Bucketing in Looker

When you have permission to create custom fields, you can create ad hoc custom groups for dimensions without using logical functions in Looker expressions or developing CASE WHEN logic in sql parameters or type: case fields.
You can also create ad hoc custom bins for numeric type dimensions without needing to use logical functions in Looker expressions or needing to develop type: tier LookML fields when you have permission to create custom fields.

Bucketing can be very useful for creating custom grouping dimensions in Looker.

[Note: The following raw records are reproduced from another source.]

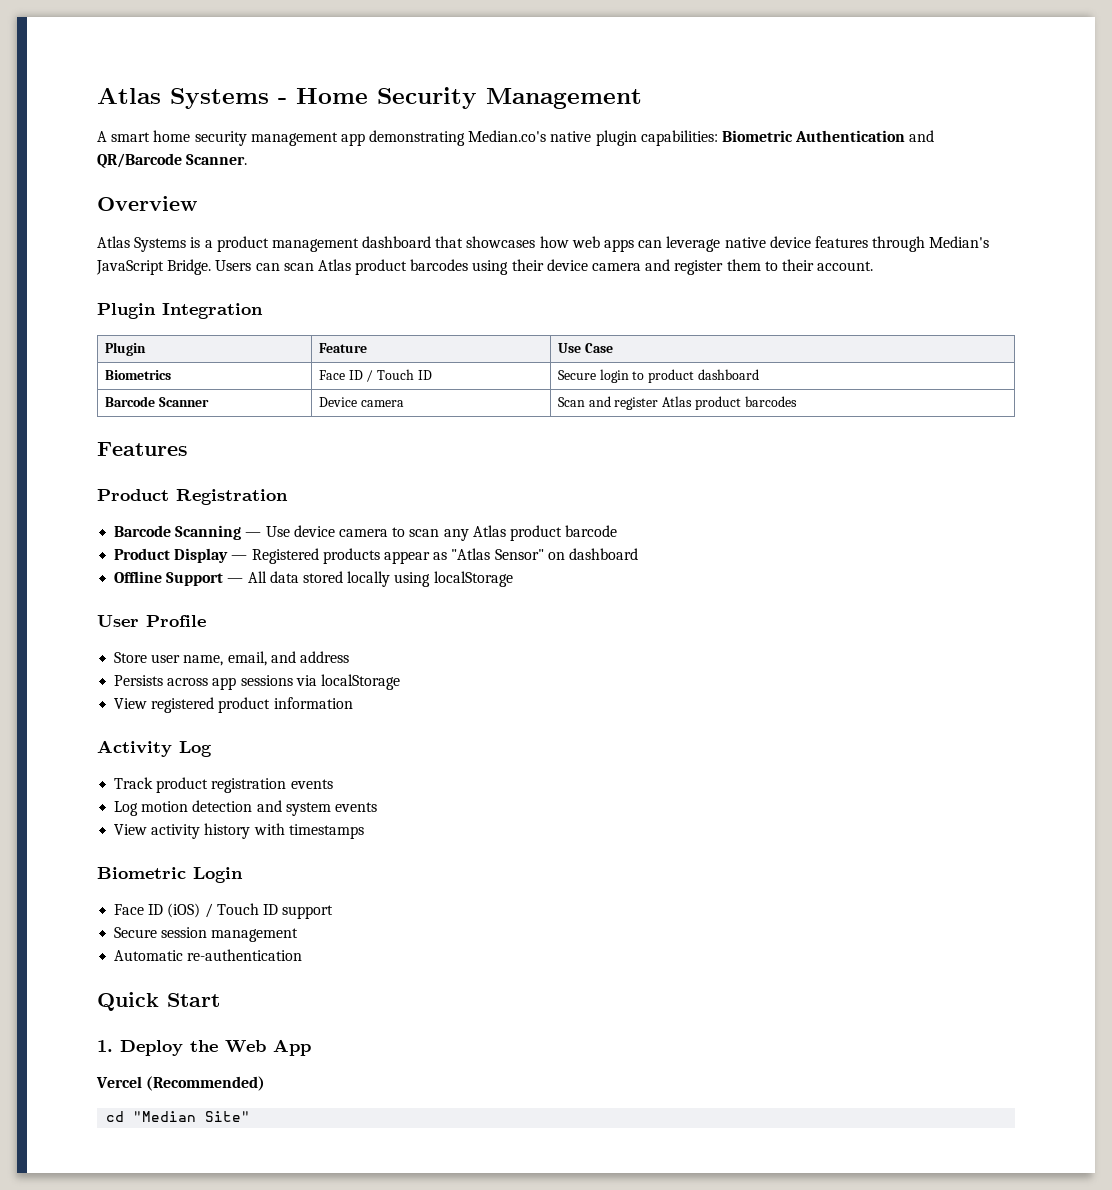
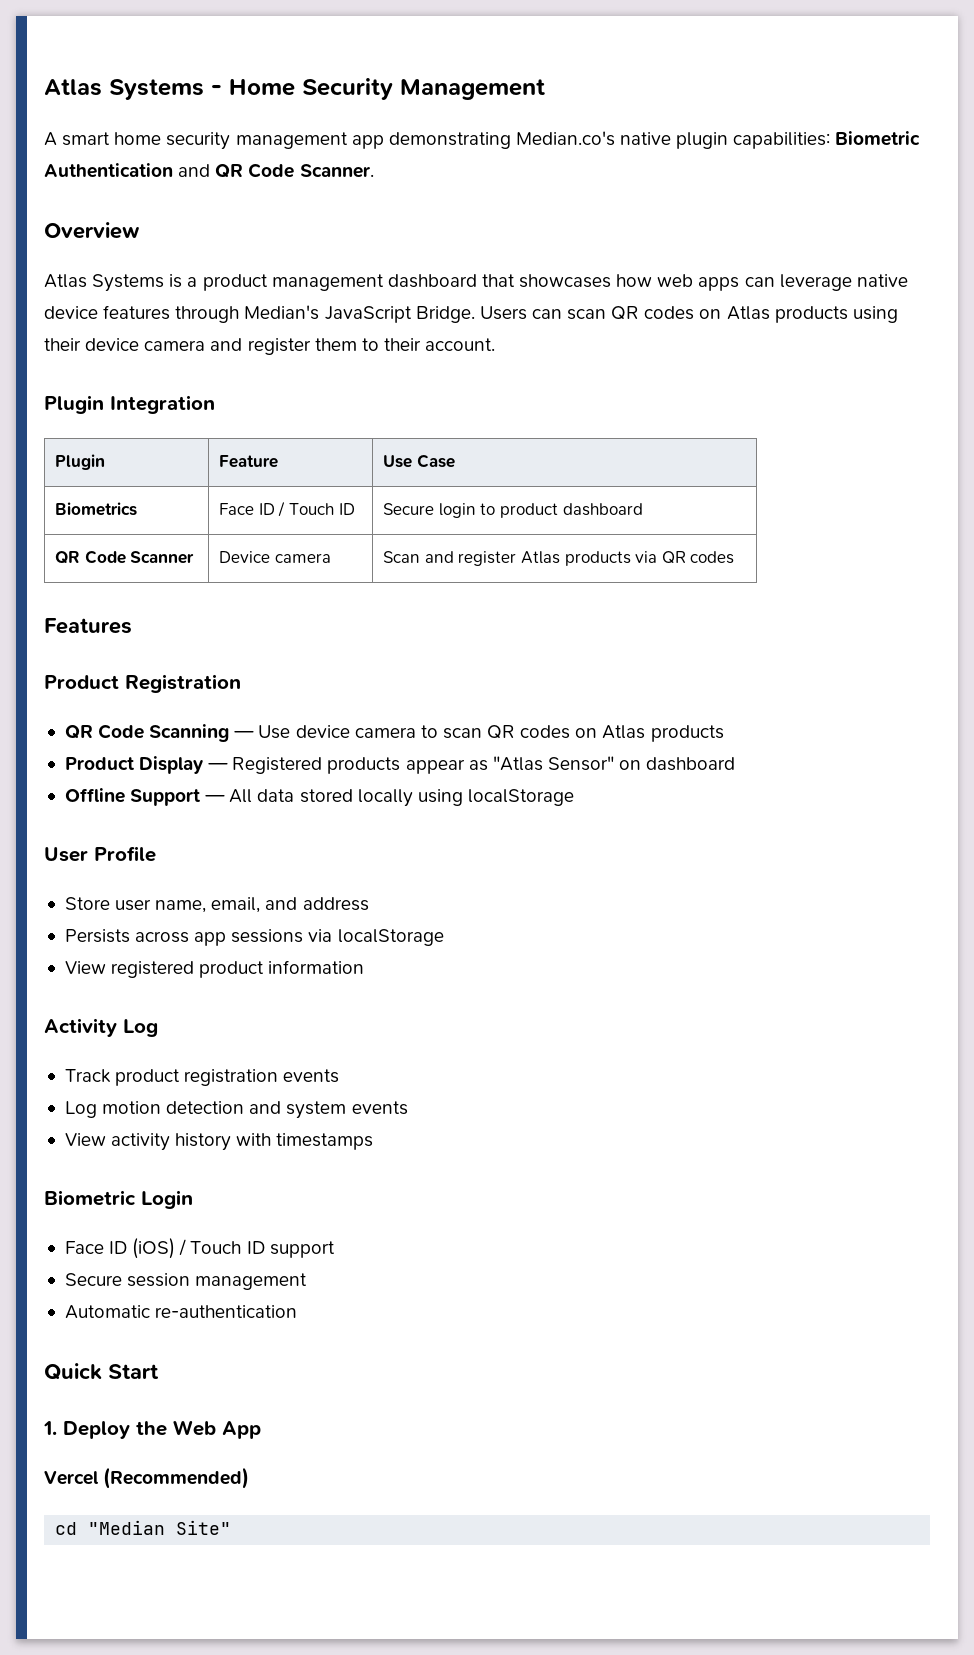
- A smart home security management app demonstrating Median.co's native plugin capabilities: Biometric Authentication and QR/Barcode Scanner.
+ A smart home security management app demonstrating Median.co's native plugin capabilities: Biometric Authentication and QR Code Scanner.
- Users can scan Atlas product barcodes using their device camera and register them to their account.
+ Users can scan QR codes on Atlas products using their device camera and register them to their account.
- Barcode Scanner | Device camera | Scan and register Atlas product barcodes
+ QR Code Scanner | Device camera | Scan and register Atlas products via QR codes
- Barcode Scanning — Use device camera to scan any Atlas product barcode
+ QR Code Scanning — Use device camera to scan QR codes on Atlas products

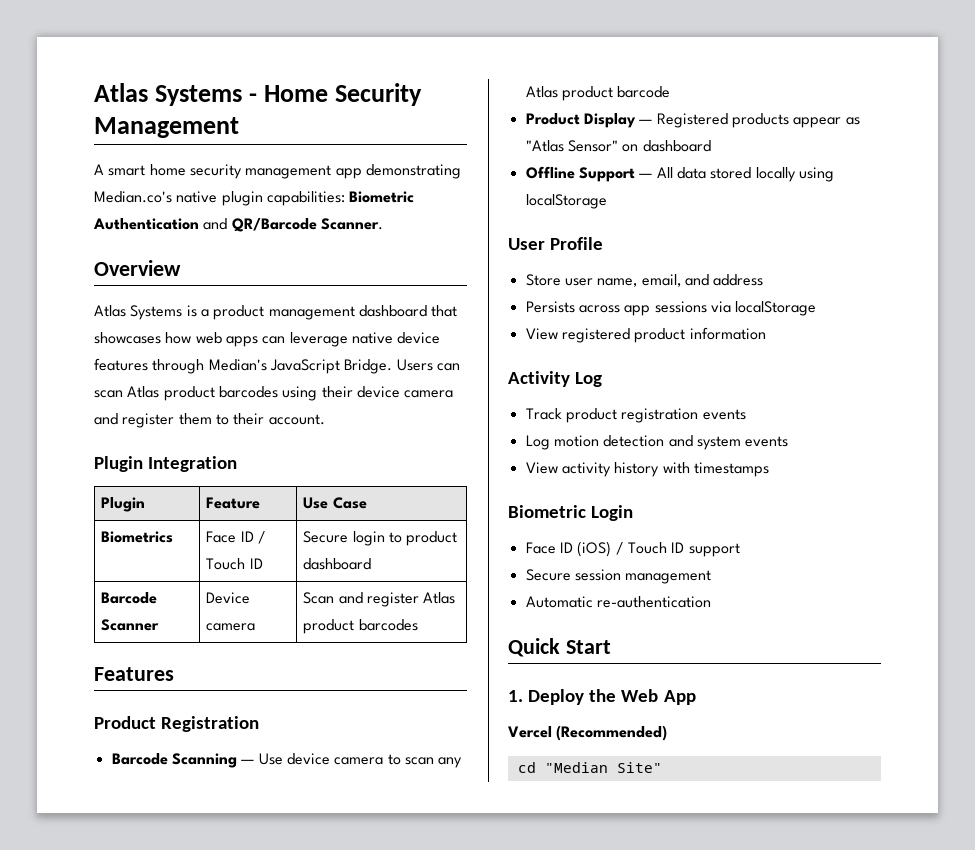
- A smart home security management app demonstrating Median.co's native plugin capabilities: Biometric Authentication and QR Code Scanner.
+ A smart home security management app demonstrating Median.co's native plugin capabilities: Biometric Authentication and QR/Barcode Scanner.
- Users can scan QR codes on Atlas products using their device camera and register them to their account.
+ Users can scan Atlas product barcodes using their device camera and register them to their account.
- QR Code Scanner | Device camera | Scan and register Atlas products via QR codes
+ Barcode Scanner | Device camera | Scan and register Atlas product barcodes
- QR Code Scanning — Use device camera to scan QR codes on Atlas products
+ Barcode Scanning — Use device camera to scan any Atlas product barcode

There are three ways to create buckets in Looker:

  1. Using the tier dimension type
  2. Using the case parameter
  3. Using a SQL CASE WHEN statement in the SQL parameter of a LookML field

Using tier for bucketing

To create integer buckets, we can simply define the dimension type as tier:

dimension: users_lifetime_orders_tier {
  type: tier
  tiers: [0,1,2,5,10]
  sql: ${users_lifetime_orders} ;;
}

You can use the style parameter to customize how your tiers appear when exploring. The four options for style are as follows:

  1. classic
  2. integer
  3. interval
  4. relational

For example:

dimension: age_tier {
  type: tier
  tiers: [0,10,20,30,40,50,60,70,80]
  style: integer
  sql: ${age} ;;
}

The style parameter classic is the default and takes the format Tx[x,x] with Tx indicating the tier number and [x,x] indicating the range. The following image is an Explore data table with Users Count grouped by Users Age:

The top available Users Age tier in the data table is T02[10,20] indicating a count of 808 users from ages 10 to 20.

The next image shows examples of the other style parameter options:

  • interval — With the format [x,x], which indicates the lowest value and the highest value of a tier
  • integer — With the format x to x, which indicates the lowest value and the highest value of a tier
  • relational — With the format >= x and <x, which indicates that a value is greater than or equal to the lowest tier value and less than the highest tier value

Things to consider

Using tier in conjunction with dimension fill can result in unexpected tier buckets.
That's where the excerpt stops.